- EXERCISE GOAL -
Scan the data beneath this task and copy each line that includes "italic".

=== DATA PROVIDED ===

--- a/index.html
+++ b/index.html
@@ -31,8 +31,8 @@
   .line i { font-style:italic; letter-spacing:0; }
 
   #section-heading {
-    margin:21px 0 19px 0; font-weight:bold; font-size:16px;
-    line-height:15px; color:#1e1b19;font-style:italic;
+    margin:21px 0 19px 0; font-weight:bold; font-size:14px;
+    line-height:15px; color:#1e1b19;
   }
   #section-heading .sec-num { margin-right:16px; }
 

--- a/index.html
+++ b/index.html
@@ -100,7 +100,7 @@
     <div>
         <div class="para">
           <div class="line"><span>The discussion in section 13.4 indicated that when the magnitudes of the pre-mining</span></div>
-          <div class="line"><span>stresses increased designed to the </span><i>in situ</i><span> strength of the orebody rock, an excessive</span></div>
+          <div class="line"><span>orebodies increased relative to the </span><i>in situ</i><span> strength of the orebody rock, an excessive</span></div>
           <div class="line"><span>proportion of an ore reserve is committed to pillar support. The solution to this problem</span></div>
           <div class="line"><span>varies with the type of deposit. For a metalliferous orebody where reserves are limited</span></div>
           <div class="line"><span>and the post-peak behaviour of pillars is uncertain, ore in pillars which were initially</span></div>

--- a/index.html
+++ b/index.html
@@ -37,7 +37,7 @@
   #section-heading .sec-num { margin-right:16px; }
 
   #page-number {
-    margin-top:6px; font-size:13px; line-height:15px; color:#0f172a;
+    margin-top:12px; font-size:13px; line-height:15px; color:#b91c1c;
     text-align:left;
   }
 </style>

===
=== DATA PROVIDED ===

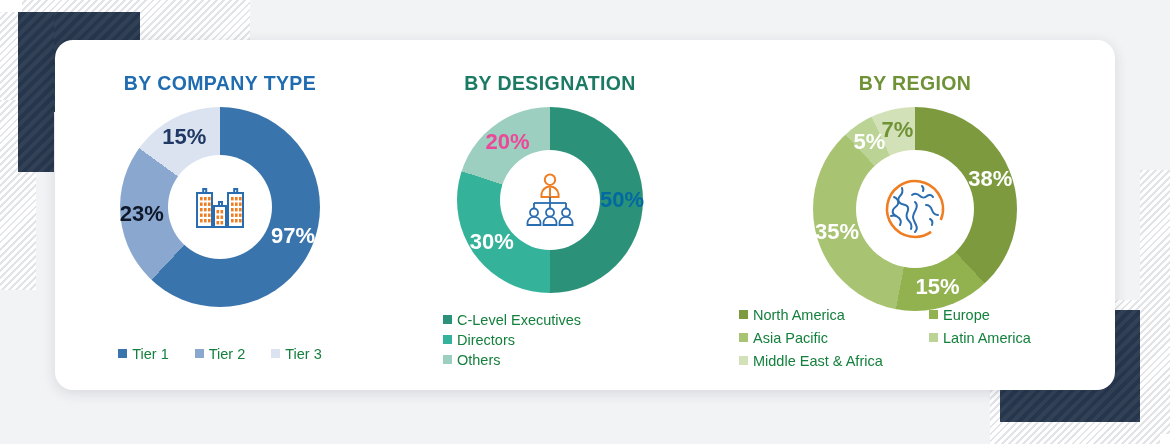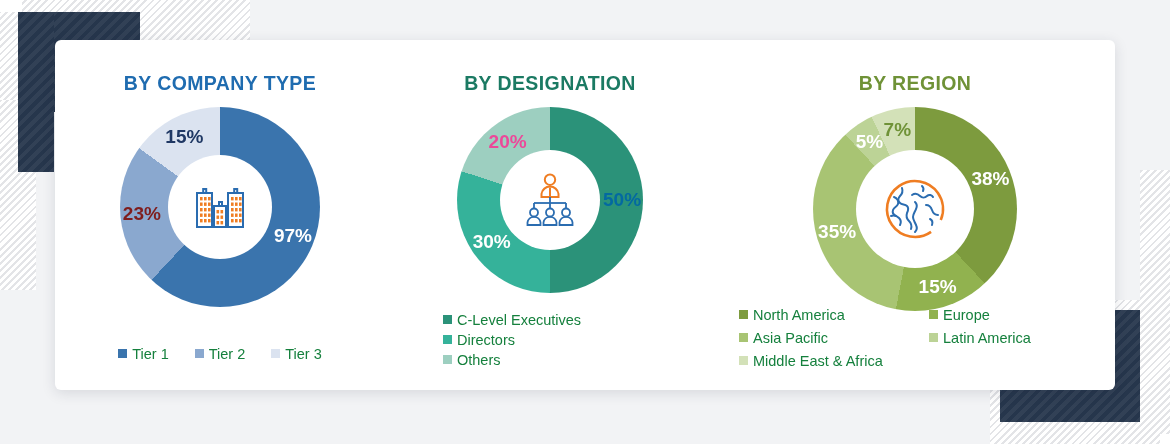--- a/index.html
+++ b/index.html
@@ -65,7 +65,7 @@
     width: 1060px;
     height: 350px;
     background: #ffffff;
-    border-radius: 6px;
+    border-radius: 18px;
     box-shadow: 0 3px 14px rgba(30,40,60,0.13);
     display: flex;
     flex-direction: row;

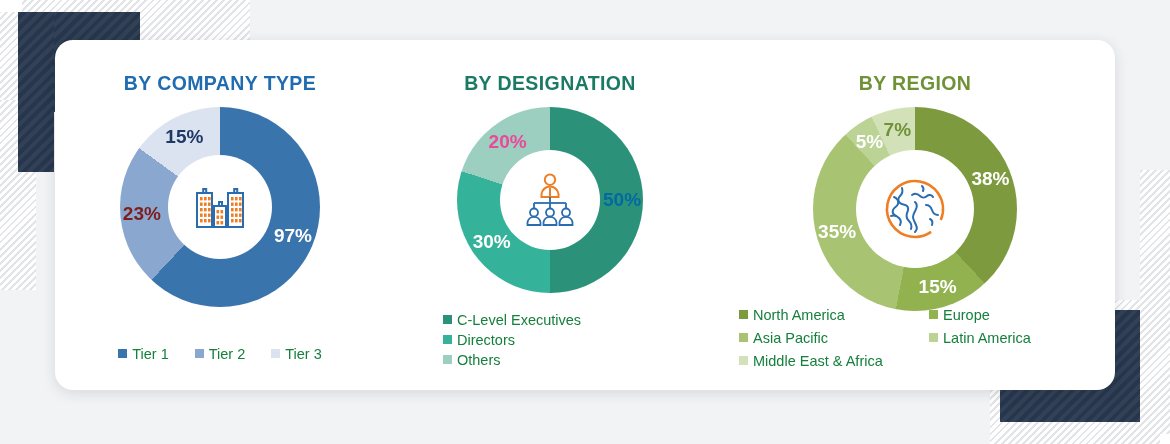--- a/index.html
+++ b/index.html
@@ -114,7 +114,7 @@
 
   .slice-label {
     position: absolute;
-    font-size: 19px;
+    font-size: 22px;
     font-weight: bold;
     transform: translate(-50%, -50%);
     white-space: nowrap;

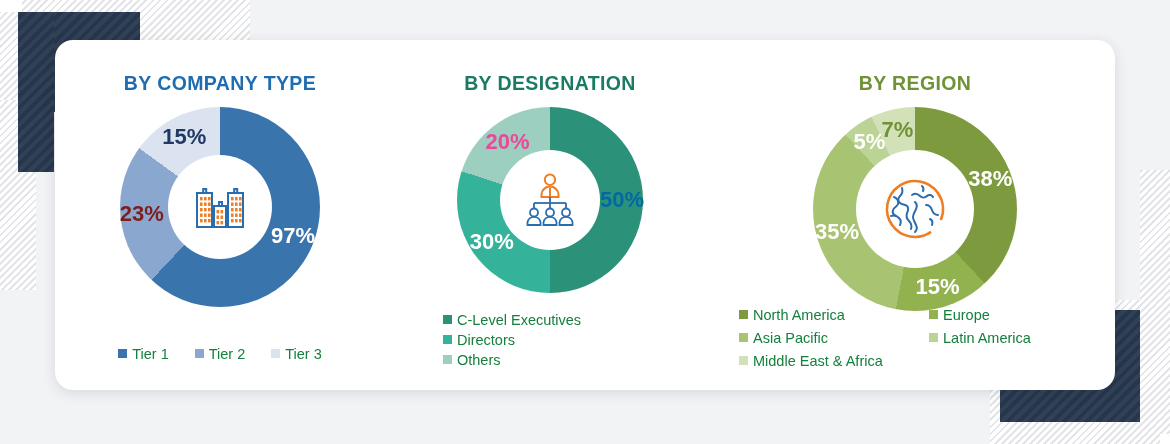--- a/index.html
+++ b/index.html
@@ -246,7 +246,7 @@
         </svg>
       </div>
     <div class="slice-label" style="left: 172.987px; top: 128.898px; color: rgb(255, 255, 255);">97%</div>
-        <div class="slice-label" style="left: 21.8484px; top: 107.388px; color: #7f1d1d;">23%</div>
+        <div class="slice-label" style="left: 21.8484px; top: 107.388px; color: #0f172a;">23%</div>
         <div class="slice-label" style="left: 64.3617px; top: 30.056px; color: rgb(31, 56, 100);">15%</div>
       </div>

===

- FINISHED TASK -
   .line i { font-style:italic; letter-spacing:0; }
-    line-height:15px; color:#1e1b19;font-style:italic;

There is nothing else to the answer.